(recode.info)Design


Comments on the library design
==============================

   * Why a shared library?

     There are many different approaches to reduce system requirements
     to handle all tables needed in the `recode' library.  One of them
     is to have the tables in an external format and only read them in
     on demand.  After having pondered this for a while, I finally
     decided against it, mainly because it involves its own kind of
     installation complexity, and it is not clear to me that it would
     be as interesting as I first imagined.
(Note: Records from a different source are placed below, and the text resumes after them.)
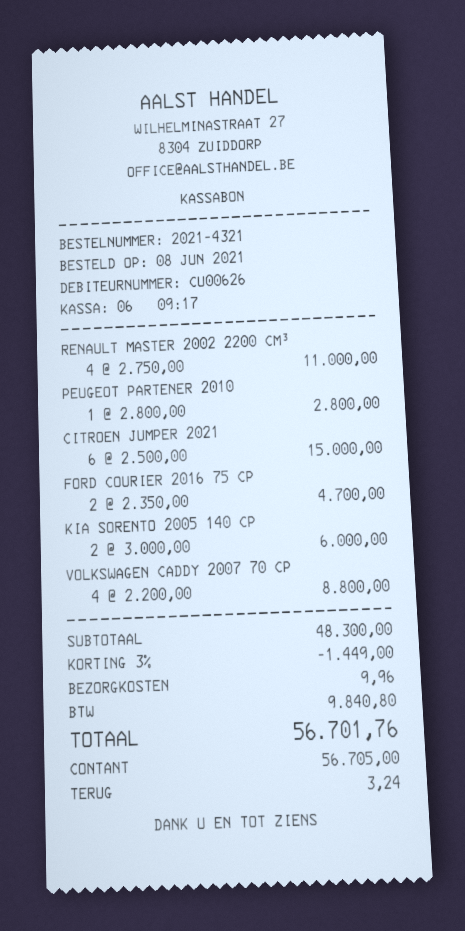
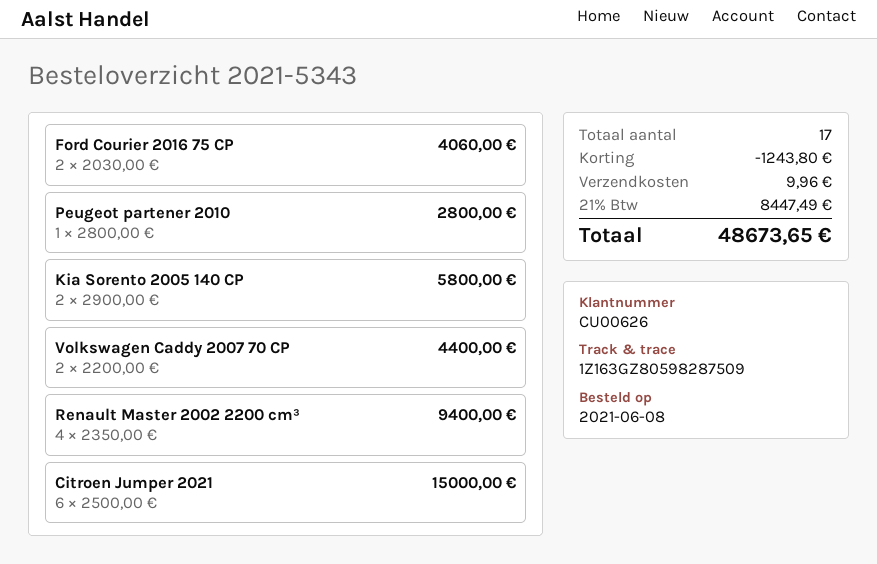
order number: 2021-4321 -> 2021-5343
RENAULT MASTER 2002 2200 CM³: 4 x 2750.00 = 11000.00 -> 4 x 2350.00 = 9400.00
FORD COURIER 2016 75 CP: 2 x 2350.00 = 4700.00 -> 2 x 2030.00 = 4060.00
KIA SORENTO 2005 140 CP: 2 x 3000.00 = 6000.00 -> 2 x 2900.00 = 5800.00
VOLKSWAGEN CADDY 2007 70 CP: 4 x 2200.00 = 8800.00 -> 2 x 2200.00 = 4400.00
discount: 1449.00 -> 1243.80
tax: 9840.80 -> 8447.49
total: 56701.76 -> 48673.65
     It looks more efficient to see all tables and algorithms already
     mapped into virtual memory from the start of the execution, yet
     not loaded in actual memory, than to go through many disk accesses
     for opening various data files once the program is already
     started, as this would be needed with other solutions.  Using a
     shared library also has the indirect effect of making various
     algorithms handily available, right in the same modules providing
     the tables.  This alleviates much the burden of the maintenance.

     Of course, I would like to later make an exception for only a few
     tables, built locally by users for their own particular needs once
     `recode' is installed.  `recode' should just go and fetch them.
     But I do not perceive this as very urgent, yet useful enough to be
     worth implementing.

     Currently, all tables needed for recoding are precompiled into
     binaries, and all these binaries are then made into a shared
     library.  As an initial step, I turned `recode' into a main
     program and a non-shared library, this allowed me to tidy up the
     API, get rid of all global variables, etc.  It required a
     surprising amount of program source massaging.  But once this
     cleaned enough, it was easy to use Gordon Matzigkeit's `libtool'
     package, and take advantage of the Automake interface to neatly
     turn the non-shared library into a shared one.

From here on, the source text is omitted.